Born November 3rd, 1903,
Passed April 10th, 1975.
He took up photography in 1928.
His influences were Eugene Atget and August Sander.
Walker Evans was, and still is best known for his work with the Farm Security Administration where he was documenting the effects of the great depression.
(Farm Security Administration(FSA) was originally Resettlement Administration(RA) in 1935 as part of the New Deal in the United States.He worked with FSA up unit 1938. It was an effort during the Great Depression to combat American rural poverty.It’s famous for its photography program during 1935-1944 which documented the challenges of the rural poverty.)
In the summer of 1936,whilst he was working with FSA, Walker and James Agee(Writer) were sent on an assignment by Fortune magazine so create an article during the Great Depression in Hale County, Alabama.
During his time with FSA, his main camera which he used was a large format, 8×10 inch camera.He often also used this with a triple converter lens.
His goal was to create images that are ‘Literate,authorative, and transcendent.’

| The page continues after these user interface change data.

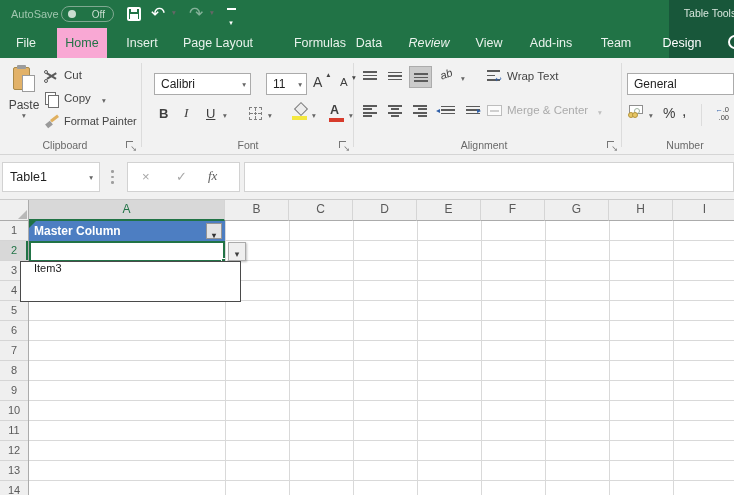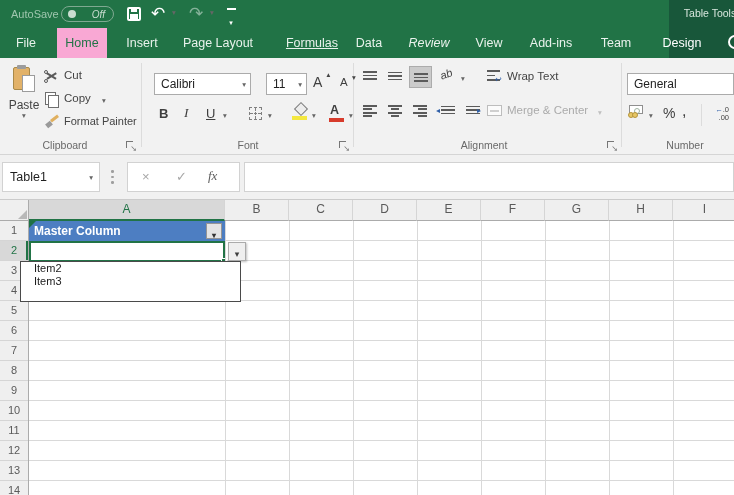"Off" .toggle-state { font-style: italic -> none }
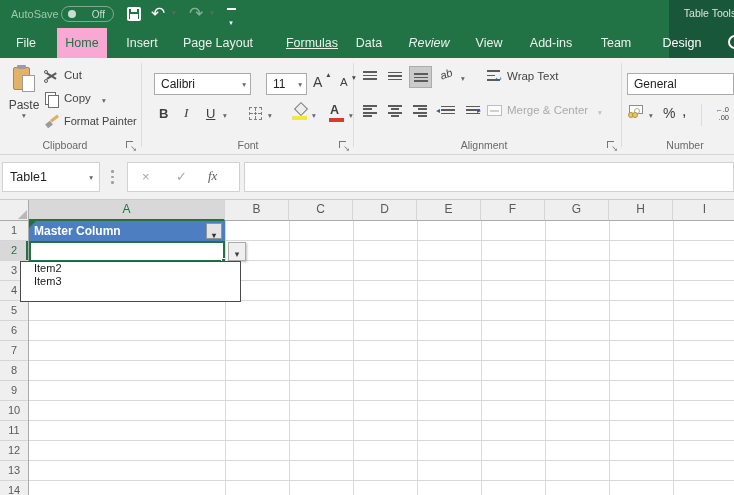"Formulas" div.tab { left: 280px -> 288px; text-decoration: underline -> none }
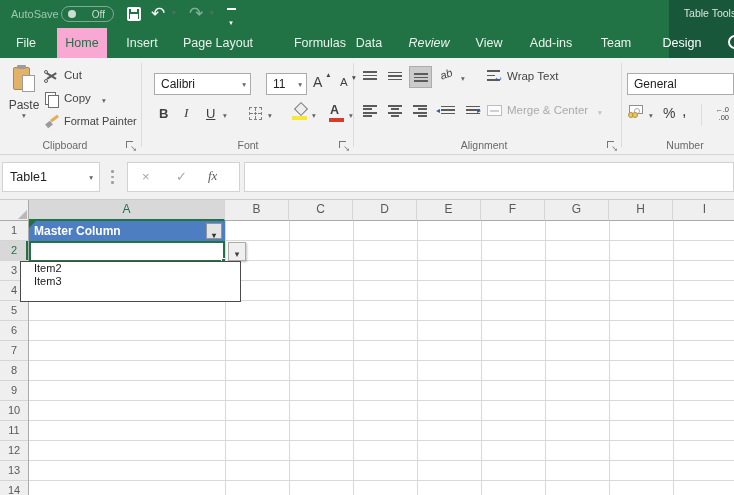"Item2" div.listitem { html: <div>Item2</div> -> none }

These images below were taken during the great depression
At the time, these images would have seen fairly normal, the locals would have looked at these images and said “Oh, i see this exact thing on a daily basis, this is nothing special”. But now, we look at it and we see a pure, vintage, beautiful old photograph that doesn’t decieve us with crazy angles and strange objects, it has enlightened us on the reality of how the shops appeared back in the day.And i find it beautiful.
I included this specific photographer due to his interesting idea of capturing a shot of a shop front from directly in front of it. This is a great idea to do with cafes and i wouldn’t mind testing out this idea with a variety of cafe businesses.